Since the civil war ended, after the loss of more than 16, 000 lives, a stalemate has ensued as each party caters to caste, class and ethnic divisions instead of national unity. Many politicians are manoeuvring to get their hands on money from foreign aid, tourism and hydropower;even the Maoists have become crony capitalists. Meanwhile, the bureaucracy, army and police - historically dominated by privileged social groups that never held them accountable - are becoming even more politicised and corrupt.
Although Nepal is no stranger to crises, the one currently seizing the country risks turning it into a failed state. On May 27, the 601-member legislature, which had been directed to write a new constitution for what is now a democratic republic, missed its deadline for the fourth time since it was created in 2008. Hours before the deadline, after the Supreme Court refused to grant another extension, the Maoist PM, Baburam Bhattarai, dissolved the legislature, known as the Constituent Assembly, and scheduled nationwide elections for November 22. Although averting imminent political disaster, the call for elections is likely to produce an even more divided legislature.

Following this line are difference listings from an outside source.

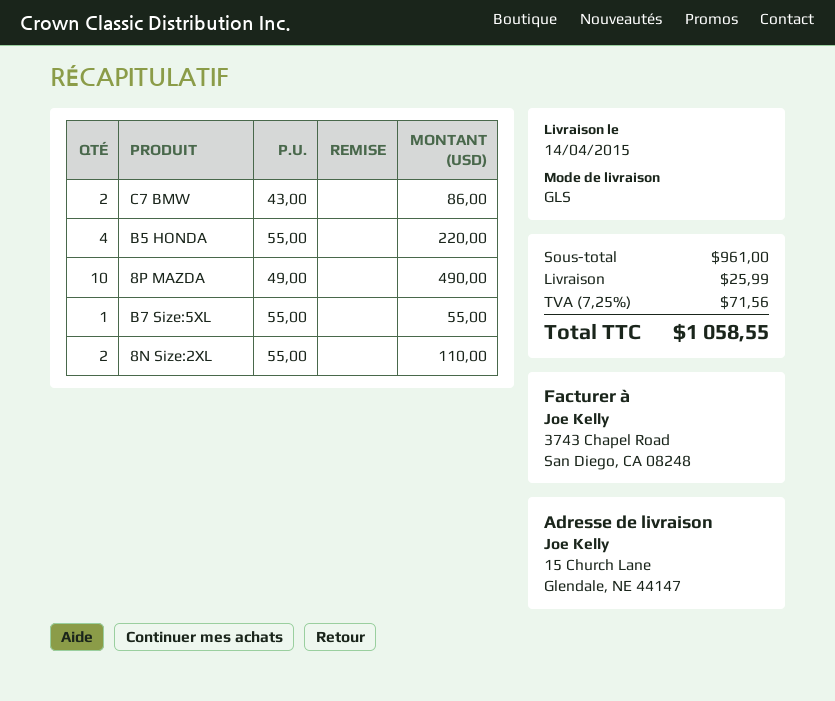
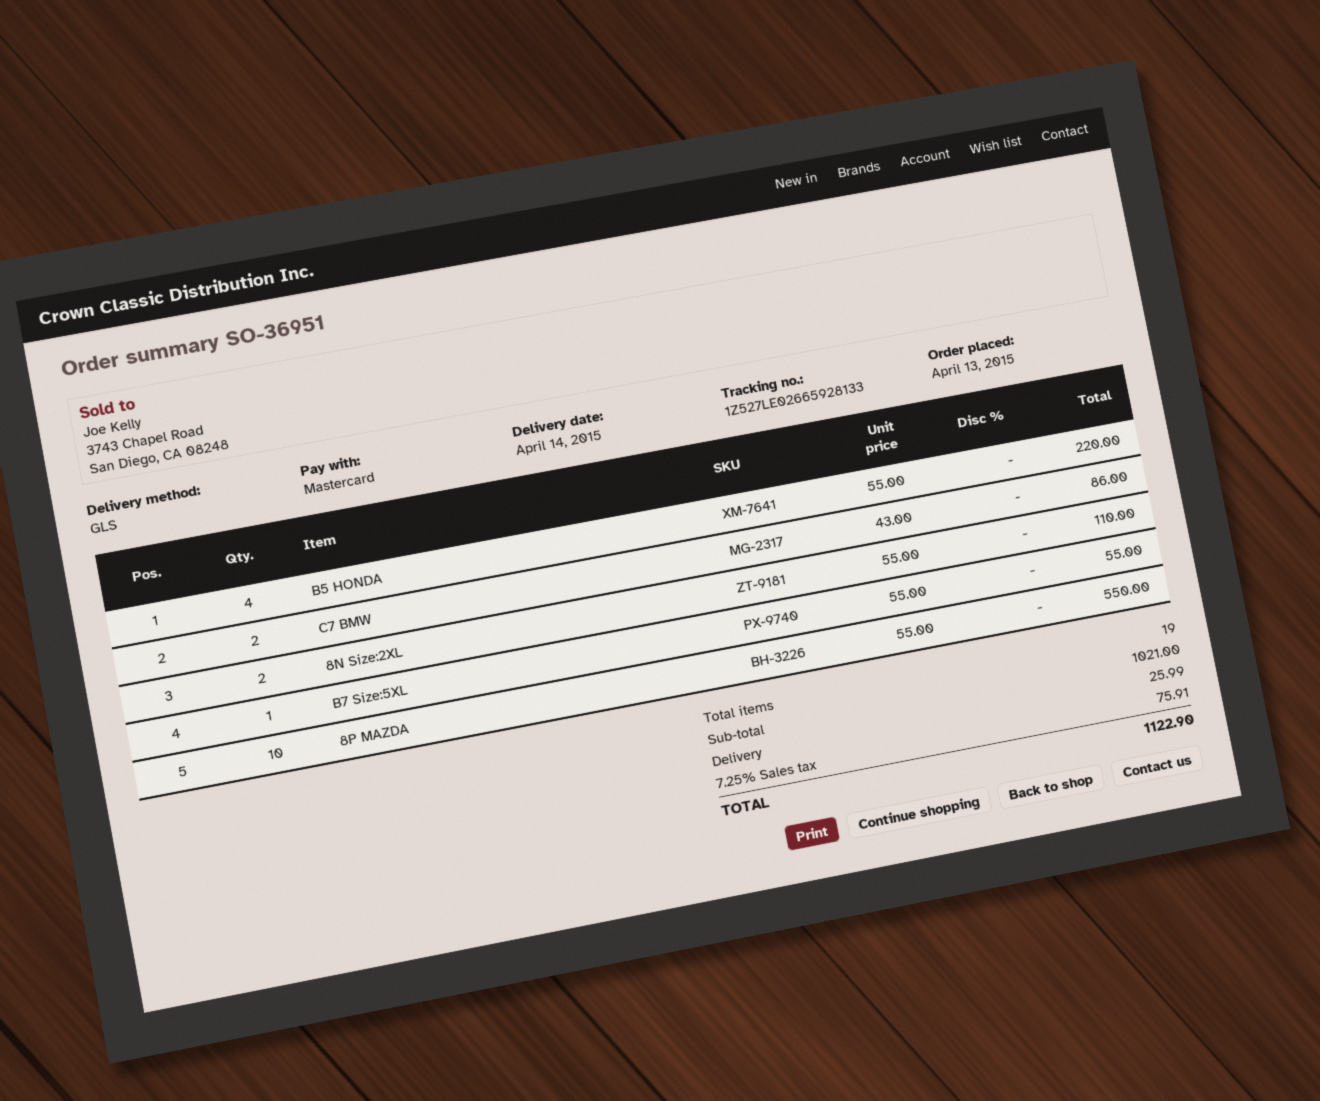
8P MAZDA: 10 x 49.00 = 490.00 -> 10 x 55.00 = 550.00
subtotal: 961.00 -> 1021.00
tax: 7.25% = 71.56 -> 7.25% = 75.91
total: 1058.55 -> 1122.90

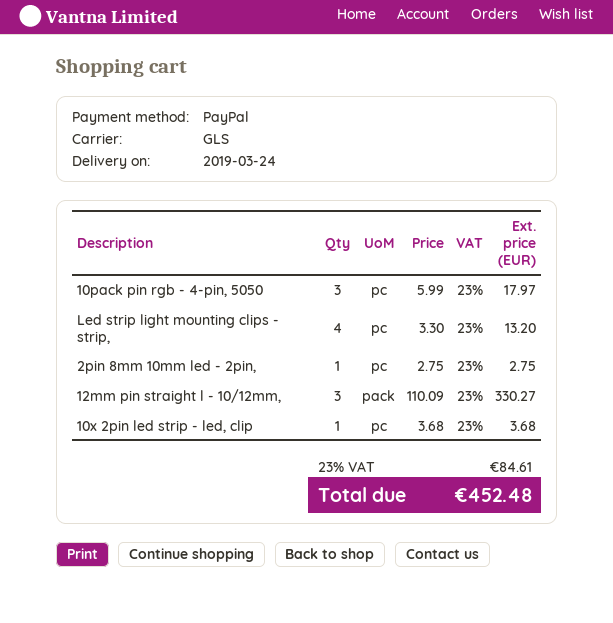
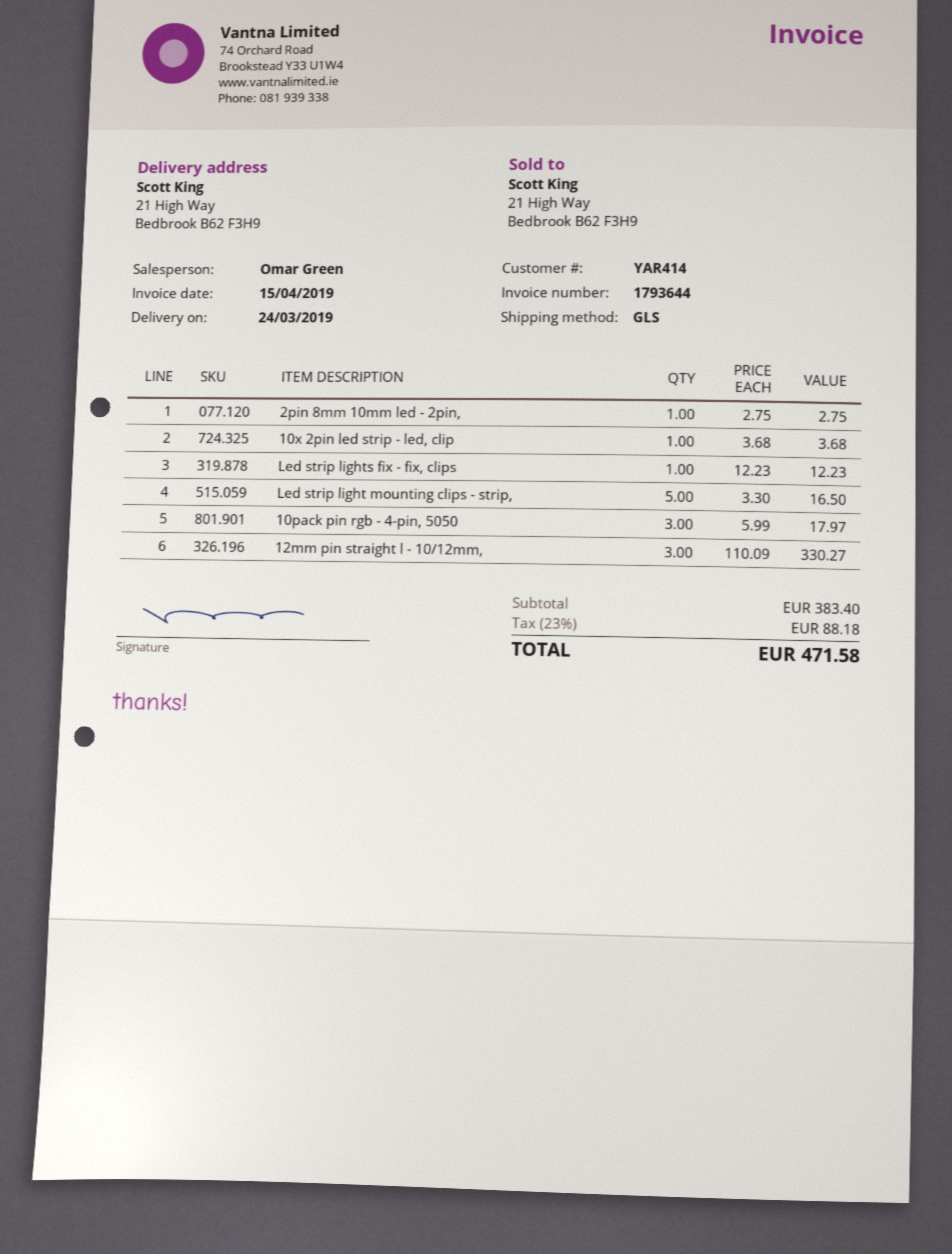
Led strip light mounting clips - strip,: 4 x 3.30 = 13.20 -> 5 x 3.30 = 16.50
Led strip lights fix - fix, clips: none -> 1 x 12.23 = 12.23
tax: 23% = 84.61 -> 23% = 88.18
total: 452.48 -> 471.58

The fitful struggle to develop a constitution both epitomises and exacerbates the country's ethnic, religious, geographical, caste and class divisions. More than 90 languages are spoken in this country. Buddhists and Muslims are sizable minorities among the largely Hindu population. Lower-caste people and rural residents have been historically marginalised;the grievances run deep. However, instead of unifying the country, constitution-drafting has become a frenzied contest to secure privileges for one's own community. With most institutions malfunctioning and the system of patronage deeply ingrained, bribery and political connections rule the day. If the culture of impunity is not uprooted, neither the elections nor a new constitution can deliver Nepal from slipping further into civil chaos, poverty and lawlessness.